Monica Ford was the first person I met when my family and I had moved into the local suburban neighborhood. She was tall, tan, and had skin smoother than a baby’s bottom. After all, she did get me into the habit of rubbing baby lotion on my face, as though it were sunblock. But unlike me, forty-seven pounds and underweight at eight years old, Monica had extra meat on her bones. She was not fat. She just had something boys our age went crazy for, something I lacked in. Boobs.

“My sister,” Monica said to me at recess one day, “says that at our age, we are supposed to start growing a set.”

“But what if we don’t ... you know get them ...at all” I sounded like a tiny rabbit lost in the woods.

Monica stared at me with her baby blue eyes, a sight that made the boys bat their own eyelashes, before she said with that stern tone like my mom’s, “Like I said, at our age, we are supposed to.”

I had to use the bathroom. My eyes watered up and Monica had noticed.

“It’s nothing,” I lied. I must have stayed in that locked stall for a good ten minutes, crying.

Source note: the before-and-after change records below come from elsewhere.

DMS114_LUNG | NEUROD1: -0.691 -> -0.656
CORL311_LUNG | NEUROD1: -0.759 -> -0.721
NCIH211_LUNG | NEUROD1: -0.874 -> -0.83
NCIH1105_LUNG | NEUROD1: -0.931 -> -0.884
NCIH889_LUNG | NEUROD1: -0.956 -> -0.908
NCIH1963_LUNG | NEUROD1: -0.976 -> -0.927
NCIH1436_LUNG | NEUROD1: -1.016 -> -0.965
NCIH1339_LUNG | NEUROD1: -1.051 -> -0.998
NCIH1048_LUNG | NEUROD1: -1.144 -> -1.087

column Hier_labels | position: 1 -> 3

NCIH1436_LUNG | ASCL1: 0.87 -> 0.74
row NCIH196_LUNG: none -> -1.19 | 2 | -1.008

Monica was suspended a few weeks later when she had flashed her set of twins to a boy of our age during recess one day, behind the baseball field bathrooms. But he did not show his.

I stood guard with the boy’s best friend, Antonio, who was also pretty white for a Mexican such as myself. Monica also pointed out how she looked more “Mexican” than me. Antonio was the first to strike up a conversation. He went on and on about last night’s math homework—division. I nodded like I was listening. He annoyed the heck out of my poor little burning red ears.

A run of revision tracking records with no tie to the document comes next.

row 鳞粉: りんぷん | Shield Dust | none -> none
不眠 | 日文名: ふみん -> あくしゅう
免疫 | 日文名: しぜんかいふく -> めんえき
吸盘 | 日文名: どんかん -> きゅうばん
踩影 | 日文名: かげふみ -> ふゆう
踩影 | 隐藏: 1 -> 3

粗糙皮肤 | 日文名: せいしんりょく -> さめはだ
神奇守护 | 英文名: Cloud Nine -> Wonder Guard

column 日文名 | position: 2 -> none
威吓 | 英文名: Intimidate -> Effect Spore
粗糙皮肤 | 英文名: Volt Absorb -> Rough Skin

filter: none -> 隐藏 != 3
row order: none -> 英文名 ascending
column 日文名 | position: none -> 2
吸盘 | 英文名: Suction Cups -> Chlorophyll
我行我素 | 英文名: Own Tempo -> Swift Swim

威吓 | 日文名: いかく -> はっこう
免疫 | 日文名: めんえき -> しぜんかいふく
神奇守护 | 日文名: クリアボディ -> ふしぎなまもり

Before either of us knew, we had company. “What are you two doing over here?” It was Mrs. Affleck, one of the second grade teachers, giving us a fright and making us leap inches off the floor.

We were all sent to the front office. The lady who always answers the phones called our parents. The boy who saw Monica’s boobs burst into tears as soon as his mom stormed into the building and dragged him out to the car. Once they were outside, I saw her grabbing a hold of his ear. Antonio and I were let off of the hook, since we actually never saw anything. We were ordered to report back to class.

Before I walked away, Monica stood up.

“Ouch!” I nearly bawled because her hands squeezed around my wrists.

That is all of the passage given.